SQL> ALTER TABLE T2 CACHE;
Table altered.
SQL> SELECT COUNT(*) FROM T;
COUNT(*)
----------
334022
SQL> SELECT OBJECT_NAME, A.STATUS, COUNT(*)
2 FROM V$BH A, USER_OBJECTS B
3 WHERE A.OBJD = B.OBJECT_ID
4 AND OBJECT_NAME IN ('T', 'T2', 'T3')
5 GROUP BY OBJECT_NAME, A.STATUS;
OBJECT_NAME STATU COUNT(*)
------------------------------ ----- ----------
T xcur 8096
SQL> SELECT COUNT(*) FROM T2;
COUNT(*)
----------
167011
SQL> SELECT OBJECT_NAME, A.STATUS, COUNT(*)

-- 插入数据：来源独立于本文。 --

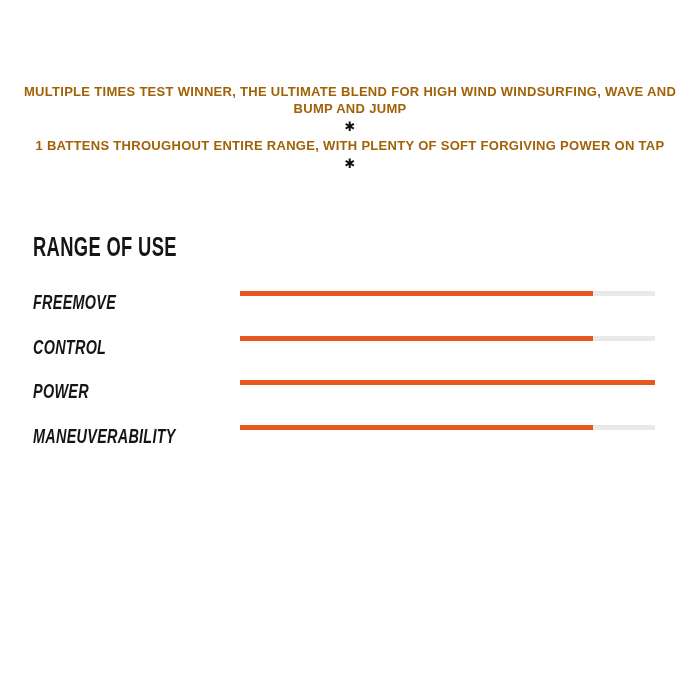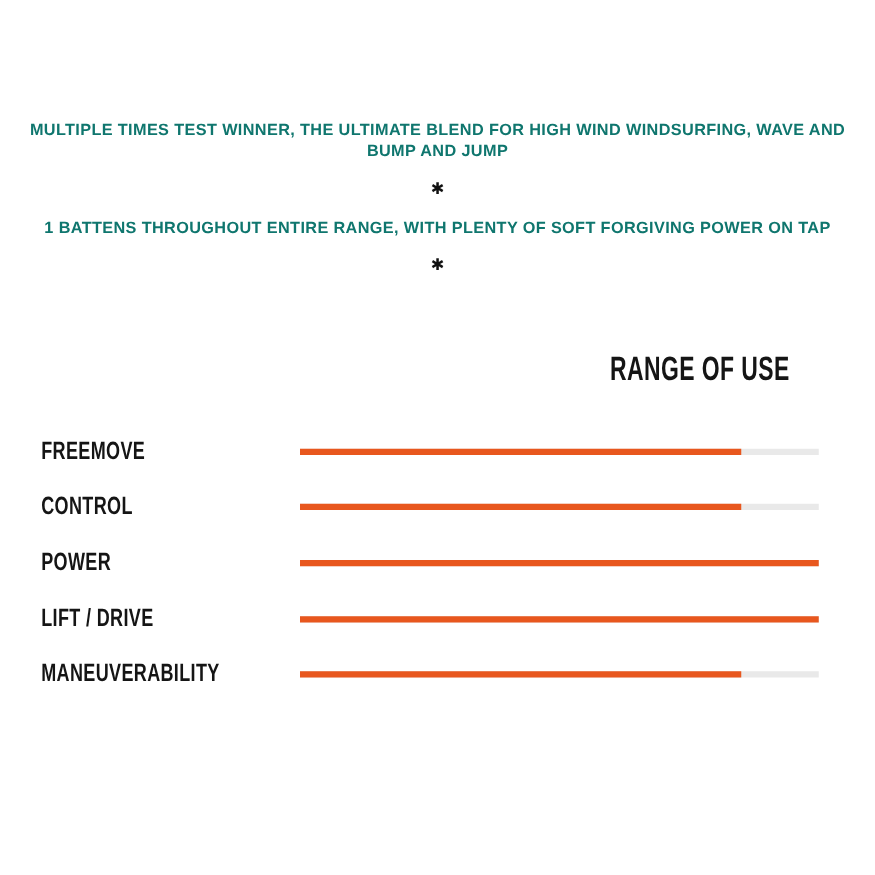--- a/index.html
+++ b/index.html
@@ -25,8 +25,8 @@
     line-height: 17px;
     letter-spacing: 0.3px;
     max-width: 660px;
-    margin: 16px auto;
-    color: #0f766e;
+    margin: 4px auto;
+    color: #a16207;
   }
   .bullet {
     font-size: 13px;

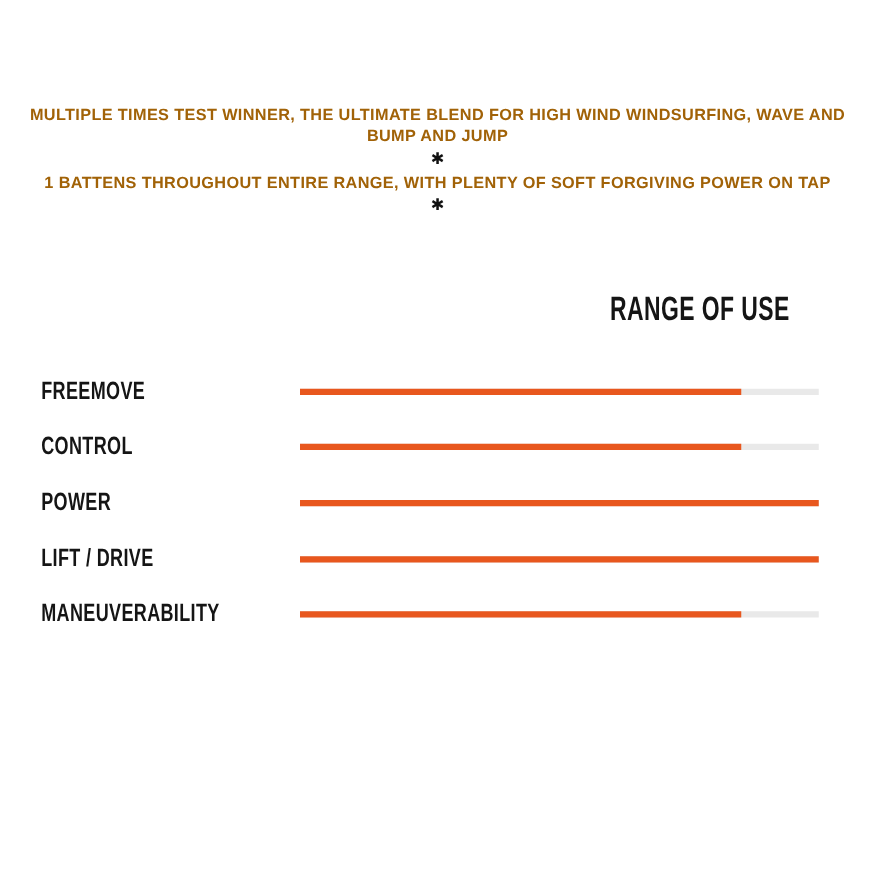--- a/index.html
+++ b/index.html
@@ -45,7 +45,6 @@
     letter-spacing: 0.5px;
     color: #151515;
     white-space: nowrap;
-    text-align: right;
   }
   .range-title .squeeze {
     display: inline-block;

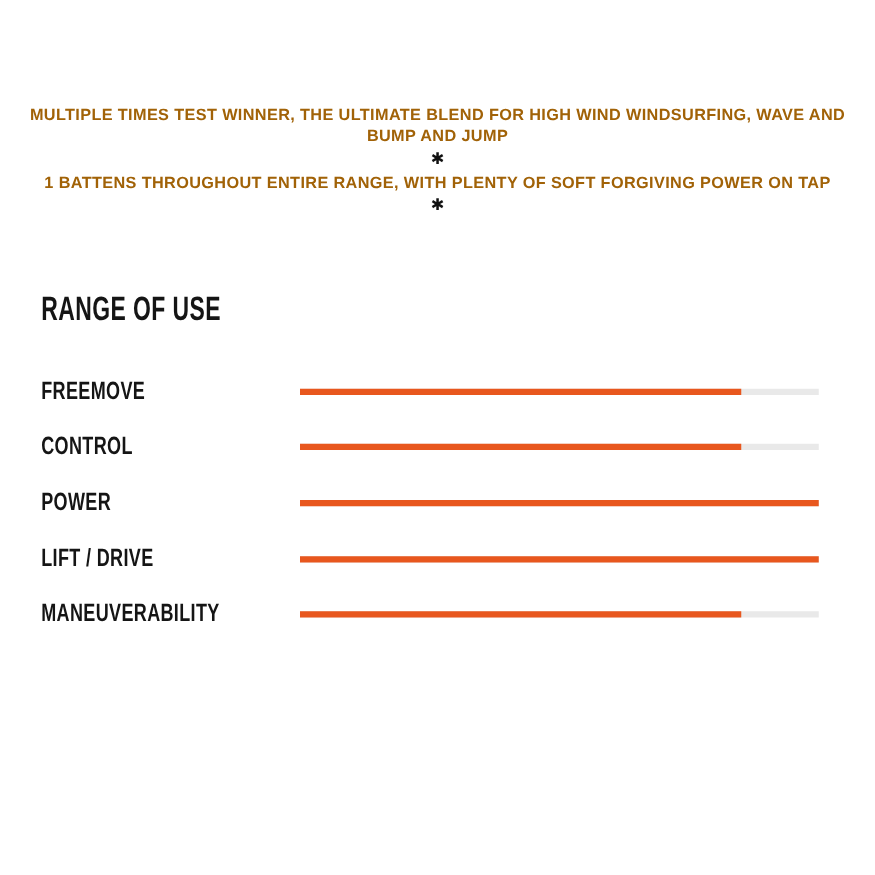--- a/index.html
+++ b/index.html
@@ -58,8 +58,8 @@
   }
   .chart-row {
     display: flex;
-    align-items: center;
     height: 44.6px;
+    font-style: italic;
   }
   .row-label {
     width: 207px;

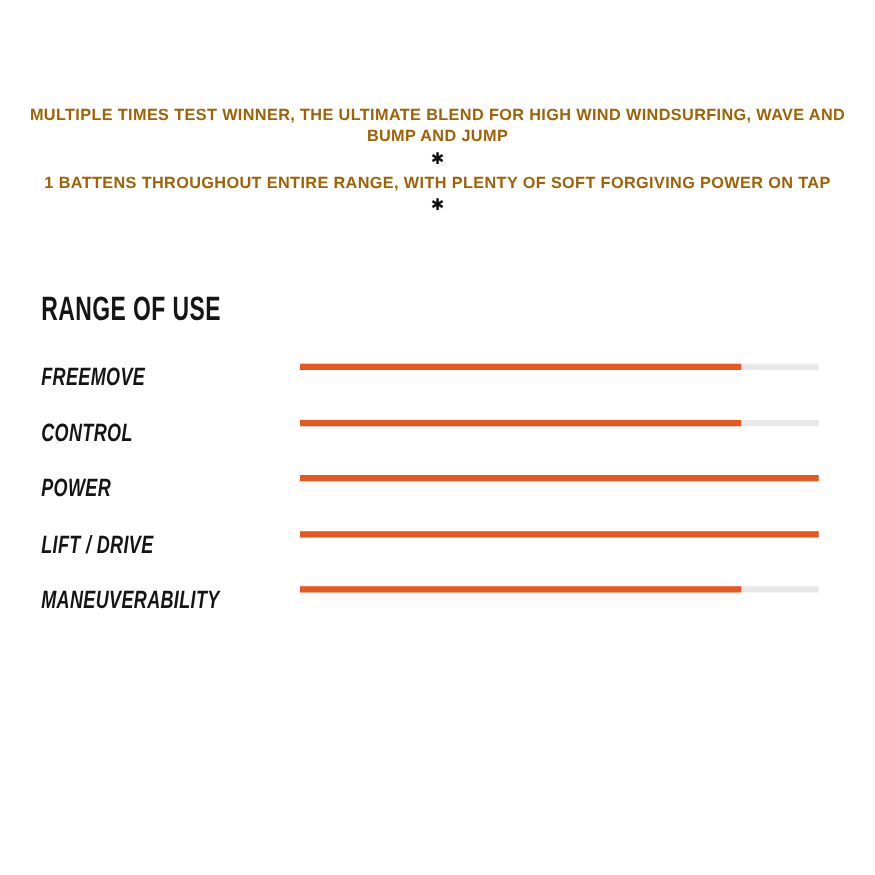--- a/index.html
+++ b/index.html
@@ -124,12 +124,6 @@
       </div>
     </div>
 
-    <div class="chart-row">
-      <div class="row-label"><span class="squeeze">LIFT / DRIVE</span></div>
-      <div class="bar-track" style="background: rgb(233, 233, 233);">
-        <div class="bar-fill" style="width: 100%; background: rgb(232, 87, 30);"></div>
-      </div>
-    </div>
 
     <div class="chart-row">
       <div class="row-label"><span class="squeeze">MANEUVERABILITY</span></div>

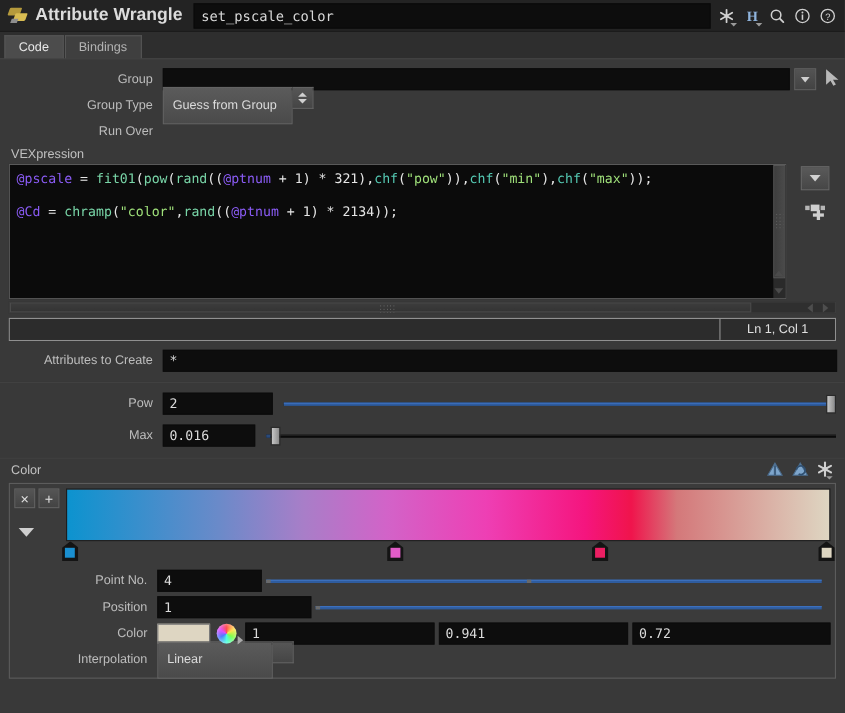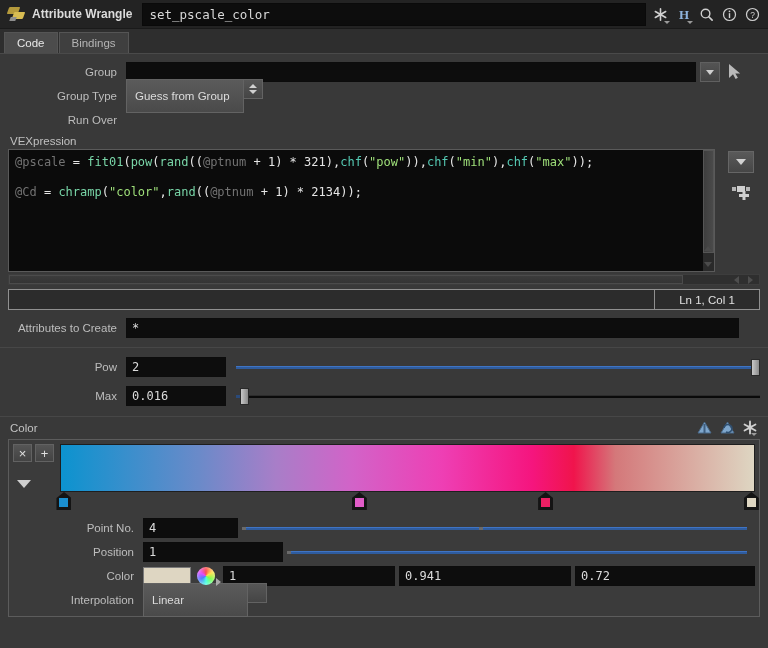--- a/index.html
+++ b/index.html
@@ -25,7 +25,7 @@
       background:#d8bc52; transform:skewX(-20deg); border-radius:1px;}
   .node-icon .b3 { position:absolute; left:4px; top:13px; width:6px; height:4px;
       background:#8e8e8e; transform:skewX(-20deg);}
-  .title-text { font-weight:bold; color:#dcdcdc; font-size:12px; padding-right:10px; }
+  .title-text { font-weight:bold; color:#dcdcdc; font-size:16px; padding-right:10px; }
   .name-field {
     flex:1; height:23px; background:#0d0d0d; border:1px solid #0a0a0a;
     color:#d8d8d8; font-family:"DejaVu Sans Mono", monospace; font-size:12.5px;

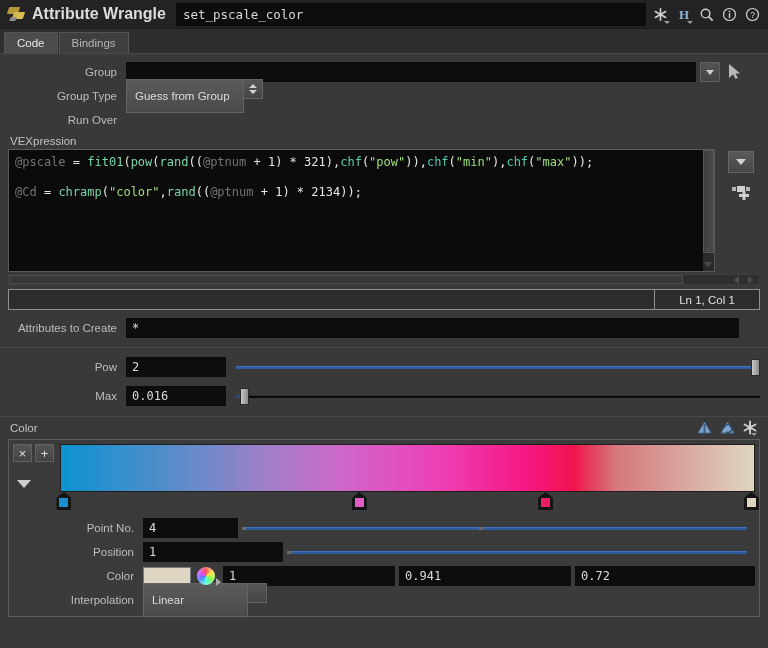--- a/index.html
+++ b/index.html
@@ -48,7 +48,7 @@
 
   
   .prow { display:flex; align-items:center; height:24px; }
-  .plabel { width:126px; text-align:right; padding-right:9px; color:#bdbdbd; font-size:11.5px;
+  .plabel { width:148px; text-align:right; padding-right:9px; color:#bdbdbd; font-size:11.5px;
             flex:none; }
   .field-dark {
     background:#0d0d0d; border:1px solid #0c0c0c; height:20px; color:#dcdcdc;

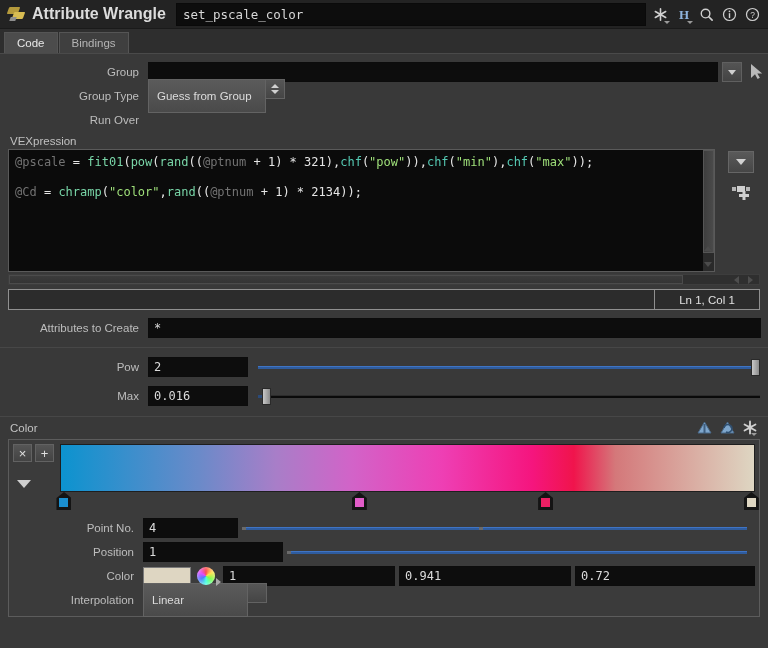--- a/index.html
+++ b/index.html
@@ -87,7 +87,7 @@
     font-family:"DejaVu Sans Mono", monospace; font-size:12px; line-height:15px;
     padding:5px 6px; white-space:pre; color:#e6e6e6;
   }
-  .k-var  { color:#737373; }
+  .k-var  { color:#8b5cf6; }
   .k-fn   { color:#79d6a8;text-align:right; }
   .k-str  { color:#9fe07a; }
   .k-plain{ color:#e6e6e6; }

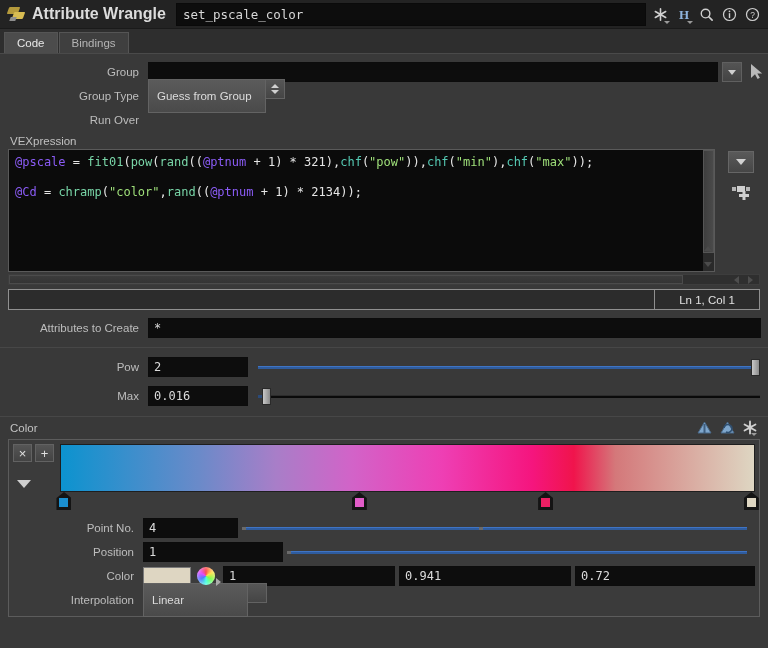--- a/index.html
+++ b/index.html
@@ -328,7 +328,7 @@
     </div>
     <div class="prow">
       <div class="plabel">Max</div>
-      <div class="field-dark" style="width:100px;">0.016</div>
+      <div class="field-dark" style="width:84px;">0.016</div>
       <div class="sl-track" style="margin:0 8px 0 10px;">
         <div class="sl-line"></div>
         <div class="sl-tick" style="left:0;"></div>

2 FROM V$BH A, USER_OBJECTS B
3 WHERE A.OBJD = B.OBJECT_ID
4 AND OBJECT_NAME IN ('T', 'T2', 'T3')
5 GROUP BY OBJECT_NAME, A.STATUS;
OBJECT_NAME STATU COUNT(*)
------------------------------ ----- ----------
T xcur 3267
T2 xcur 4829
SQL> SELECT COUNT(*) FROM T3;
COUNT(*)
----------
167011
SQL> SELECT OBJECT_NAME, A.STATUS, COUNT(*)
2 FROM V$BH A, USER_OBJECTS B
3 WHERE A.OBJD = B.OBJECT_ID
4 AND OBJECT_NAME IN ('T', 'T2', 'T3')
5 GROUP BY OBJECT_NAME, A.STATUS;
OBJECT_NAME STATU COUNT(*)
------------------------------ ----- ----------
T2 xcur 3267
T3 xcur 4829
SQL> SELECT COUNT(*) FROM T WHERE ROWNUM < 100000;
COUNT(*)
----------
99999
SQL> SELECT OBJECT_NAME, A.STATUS, COUNT(*)
2 FROM V$BH A, USER_OBJECTS B
3 WHERE A.OBJD = B.OBJECT_ID
4 AND OBJECT_NAME IN ('T', 'T2', 'T3')
5 GROUP BY OBJECT_NAME, A.STATUS;
OBJECT_NAME STATU COUNT(*)
------------------------------ ----- ----------
T xcur 3696
T3 xcur 4400
通过测试可以发现,CACHE选项没有起作用,其实这也不难理解,既然放到单独的KEEP池中,那么必然打算将这个对象缓存,因此Oracle对所有KEEP池中的对象采用了默认CACHE的方式。而忽略对象本身的CACHE和NOCACHE选项。
KEEP池虽然有很多特点与DEFAULT池有较大的区别,但是有一点却是二者是相似的:最近最常用的BLOCK最晚被替换出内存。
虽然KEEP池没有采用LRU链表的方式,但是Oracle仍然考虑了LRU的算法,KEEP池的缓存中,仍然是越常用的BLOCK保留时间越长。看下面这个例子:
SQL> SELECT COUNT(*) FROM T;
COUNT(*)
----------
334022
Statistics
----------------------------------------------------------
0 recursive calls
0 db block gets
9666 consistent gets
9655 physical reads
0 redo size
381 bytes sent via SQL*Net to client
503 bytes received via SQL*Net from client
2 SQL*Net roundtrips to/from client
0 sorts (memory)
0 sorts (disk)
1 rows processed
SQL> SELECT OBJECT_NAME, A.STATUS, COUNT(*)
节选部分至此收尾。